PMA suggests produce-friendly changes to FDA’s FSMA strategy
PMA suggests produce-friendly changes to FDA’s FSMA strategy
WASHINGTON — When the Food & Drug Administration implements the Food Safety Modernization Act, don’t charge any user fees, offer education and technical assistance to any sized sector and let industry help in drafting the guidance documents. These were some of the suggestions offered by the Produce Marketing Association in its 19-page comments to the FDA last week.
FDA asked for comments by May 26 on the FSMA implementation strategy, the key blueprint the agency will follow in developing work plans and setting out priorities before inspectors begin implementing the new food-safety law. Four years after Congress passed FSMA, the agency is planning to publish the final produce safety and preventive control rules by September.
PMA said the agency should stick to financing the program with federally appropriated money, such as the $109.5 million requested by the administration this fiscal year, rather than asking for user fees, inspection fees or registration fees to pick up the tab.
“PMA and its members absolutely understand that FDA needs sufficient budgetary resources for food-safety tools, infrastructure, and personnel to appropriately implement FSMA,” said Jim Gorny, PMA’s vice president of food safety and technology. “However, we believe these financial resources should come from the federal budget rather than unfairly and disproportionally falling on the food industry sector.”
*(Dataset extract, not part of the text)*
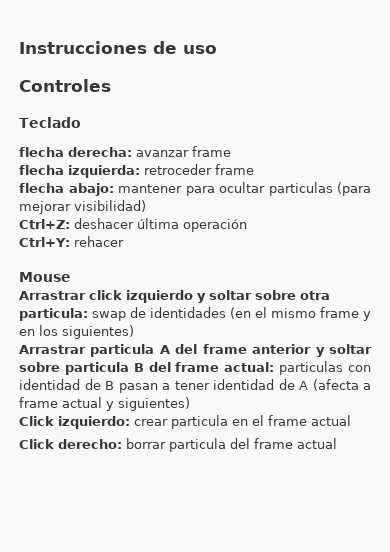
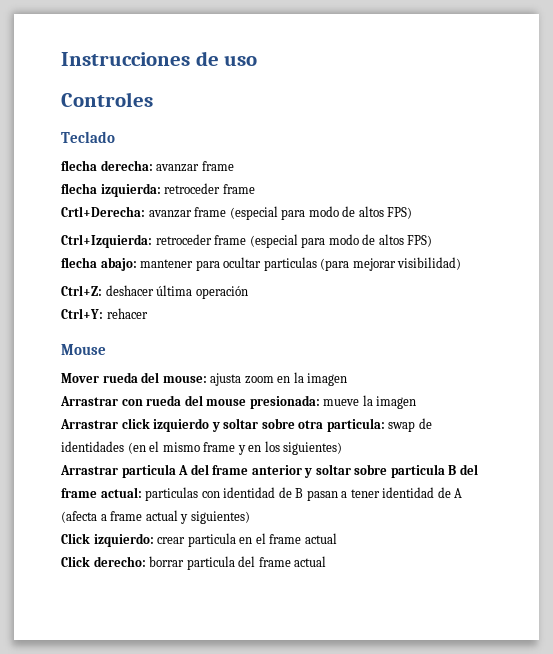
+ Crtl+Derecha: avanzar frame (especial para modo de altos FPS)
+ Ctrl+Izquierda: retroceder frame (especial para modo de altos FPS)
+ Mover rueda del mouse: ajusta zoom en la imagen
+ Arrastrar con rueda del mouse presionada: mueve la imagen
PMA noted the proposed $11.5 million earmarked for industry education and technical assistance will fall far short of meeting the need of the entire food industry. “It is imperative that sufficient resources be allocated to educate industry about FSMA implementation and compliance before FDA regulates,” Gorny said.
“It would be short-sighted for FDA to limit or focus education outreach and technical assistance to any one business sector or enterprise size,” PMA told the FDA in its comments. “As such, PMA respectfully requests that the FDA consider and implement education and training for all produce business sectors irrespective of their size or production practices employed. A healthy food sector is a diverse food sector with all types of operations providing an abundant and safe food supply to American consumers.”
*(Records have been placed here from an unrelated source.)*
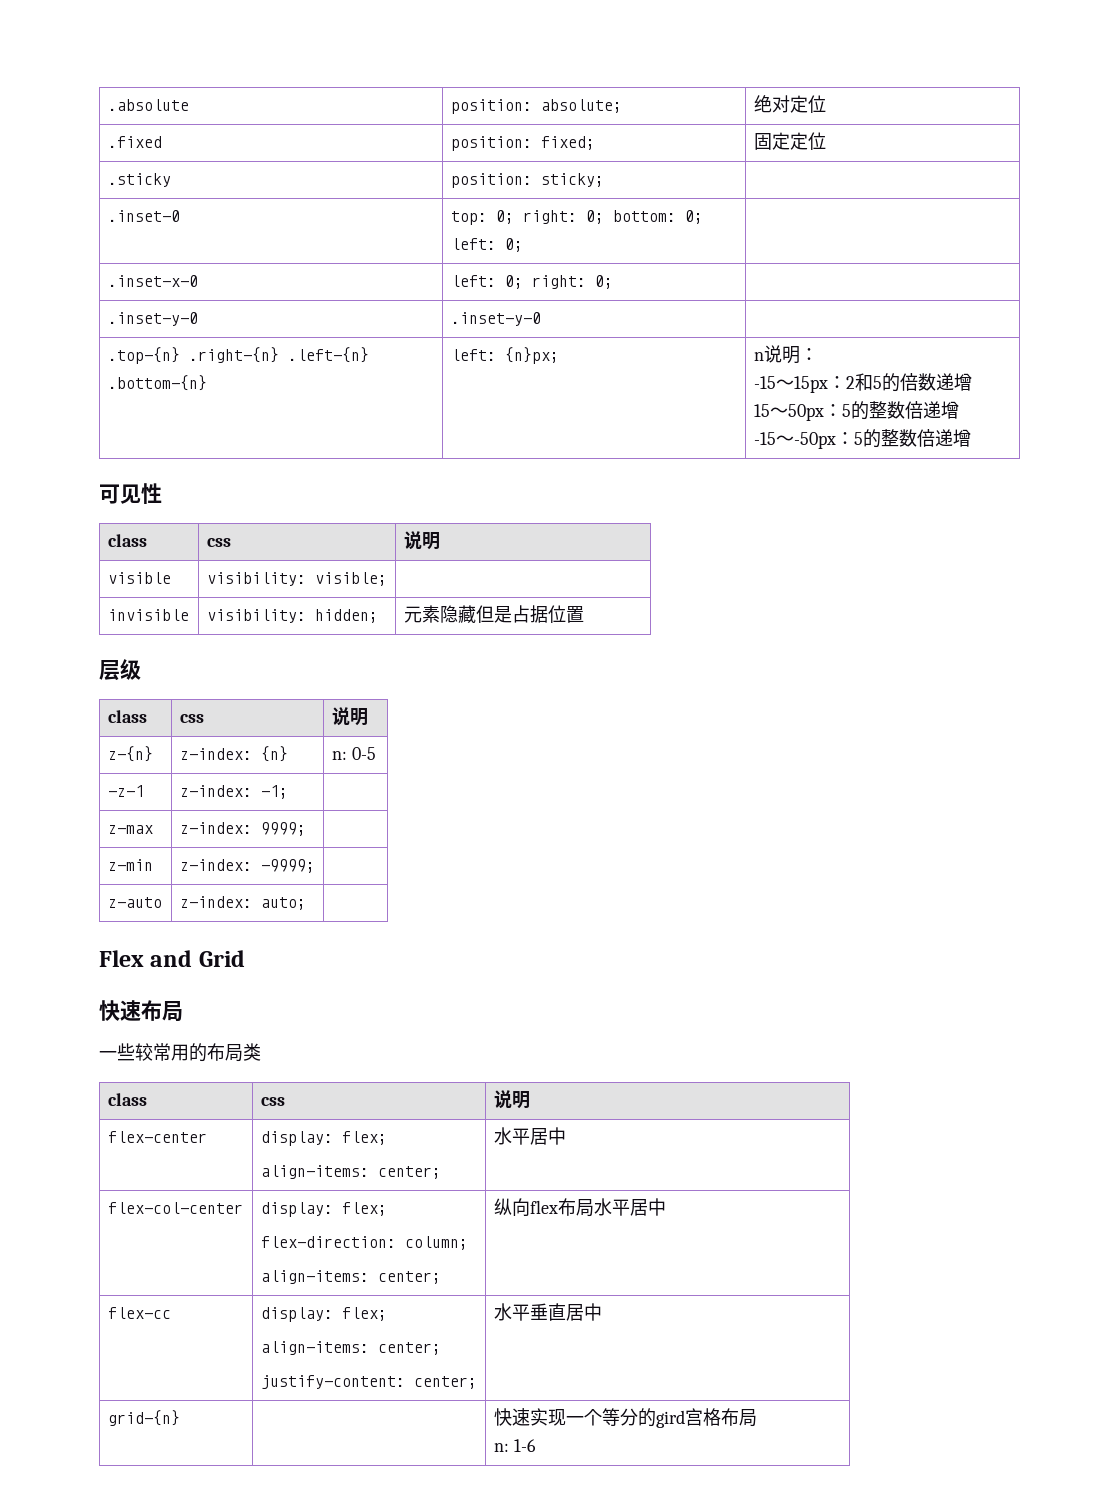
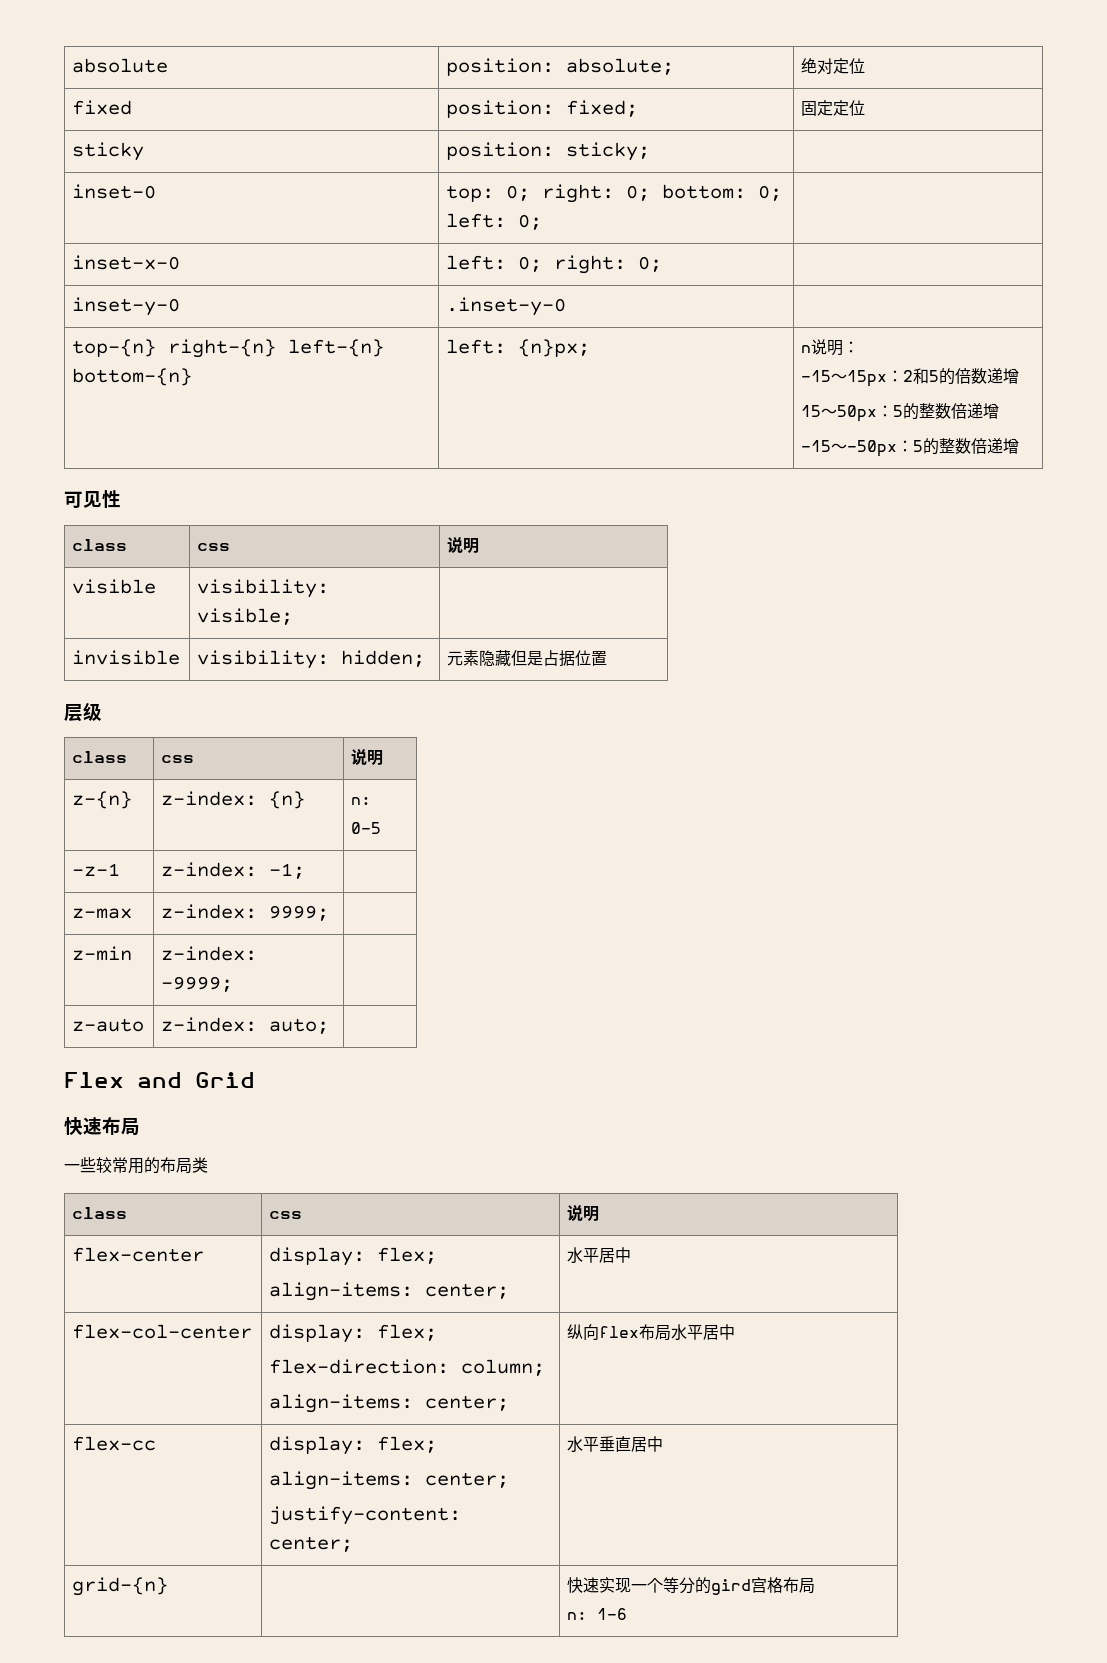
- .absolute | position: absolute; | 绝对定位
+ absolute | position: absolute; | 绝对定位
- .fixed | position: fixed; | 固定定位
+ fixed | position: fixed; | 固定定位
- .sticky | position: sticky; |
+ sticky | position: sticky; |
- .inset-0 | top: 0; right: 0; bottom: 0; left: 0; |
+ inset-0 | top: 0; right: 0; bottom: 0; left: 0; |
- .inset-x-0 | left: 0; right: 0; |
+ inset-x-0 | left: 0; right: 0; |
- .inset-y-0 | .inset-y-0 |
+ inset-y-0 | .inset-y-0 |
- .top-{n} .right-{n} .left-{n} .bottom-{n} | left: {n}px; | n说明：
+ top-{n} right-{n} left-{n} bottom-{n} | left: {n}px; | n说明：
FDA officials have indicated plans to develop guidance documents to help sectors of the industry comply with the far-reaching law, and PMA wants to make sure industry has a role in the drafting of these documents.
“PMA wishes to express a strong desire to engage early, often and repeatedly with FDA on the development of applicable guidance documents for produce industry operations and provide an opportunity to explain and discuss current industry best practices and preventive controls to address identified ‘significant hazards,’” the group said.
“We also request that FDA consider routinely convening an expert group composed of industry, academia and government (state, local, territorial and tribal) subject matter experts to draft and update model [Compliance Policy Guides] for each of the FDA FSMA implementing regulations, make recommendations to the agency as to what preventive controls, policies, procedures or practices would address the identified hazard appropriately and deem the firm to be ‘in-compliance’ with applicable regulations.”
In other comments, PMA asked the FDA to clarify the roles of inspectors, who will be tasked with providing technical assistance to industry while verifying compliance, and to set up an adjudication system when inspectors and industry disagree on interpretation of the law.